▶

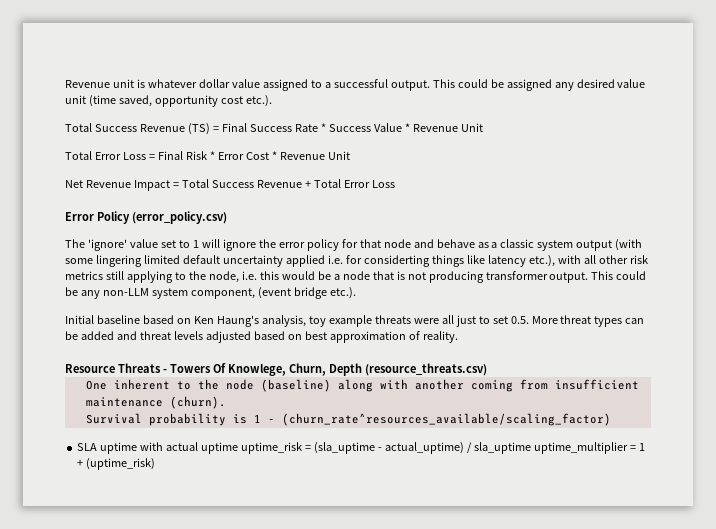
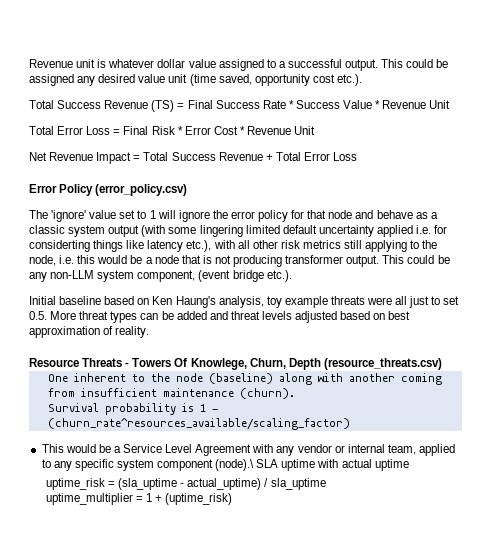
- SLA uptime with actual uptime uptime_risk = (sla_uptime - actual_uptime) / sla_uptime uptime_multiplier = 1 + (uptime_risk)
+ This would be a Service Level Agreement with any vendor or internal team, applied to any specific system component (node).\ SLA uptime with actual uptime
+ uptime_risk = (sla_uptime - actual_uptime) / sla_uptime
+ uptime_multiplier = 1 + (uptime_risk)

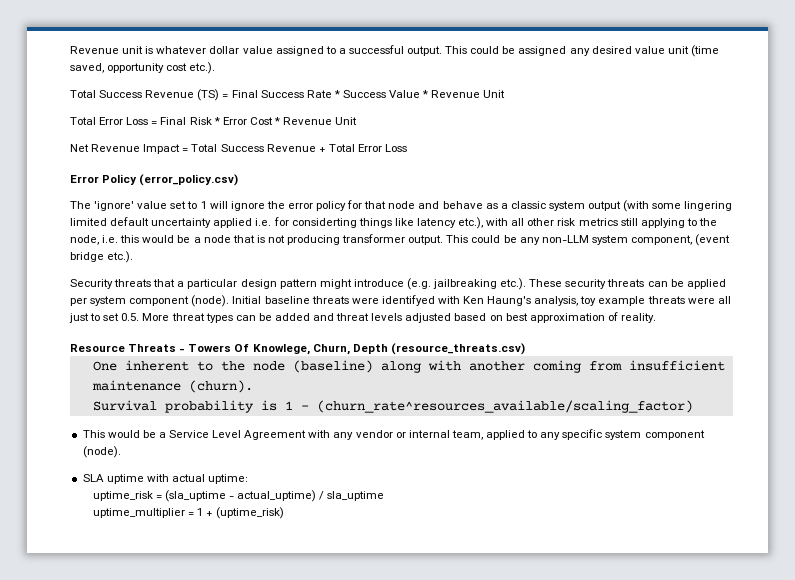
- Initial baseline based on Ken Haung's analysis, toy example threats were all just to set 0.5. More threat types can be added and threat levels adjusted based on best approximation of reality.
+ Security threats that a particular design pattern might introduce (e.g. jailbreaking etc.). These security threats can be applied per system component (node). Initial baseline threats were identifyed with Ken Haung's analysis, toy example threats were all just to set 0.5. More threat types can be added and threat levels adjusted based on best approximation of reality.
- This would be a Service Level Agreement with any vendor or internal team, applied to any specific system component (node).\ SLA uptime with actual uptime
+ This would be a Service Level Agreement with any vendor or internal team, applied to any specific system component (node).
+ SLA uptime with actual uptime:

◀

■ **TASK GOAL**:
Reprint the entries above exactly, images removed.

■ **EXERCISE SOLUTION**:
- SLA uptime with actual uptime uptime_risk = (sla_uptime - actual_uptime) / sla_uptime uptime_multiplier = 1 + (uptime_risk)
+ This would be a Service Level Agreement with any vendor or internal team, applied to any specific system component (node).\ SLA uptime with actual uptime
+ uptime_risk = (sla_uptime - actual_uptime) / sla_uptime
+ uptime_multiplier = 1 + (uptime_risk)

- Initial baseline based on Ken Haung's analysis, toy example threats were all just to set 0.5. More threat types can be added and threat levels adjusted based on best approximation of reality.
+ Security threats that a particular design pattern might introduce (e.g. jailbreaking etc.). These security threats can be applied per system component (node). Initial baseline threats were identifyed with Ken Haung's analysis, toy example threats were all just to set 0.5. More threat types can be added and threat levels adjusted based on best approximation of reality.
- This would be a Service Level Agreement with any vendor or internal team, applied to any specific system component (node).\ SLA uptime with actual uptime
+ This would be a Service Level Agreement with any vendor or internal team, applied to any specific system component (node).
+ SLA uptime with actual uptime:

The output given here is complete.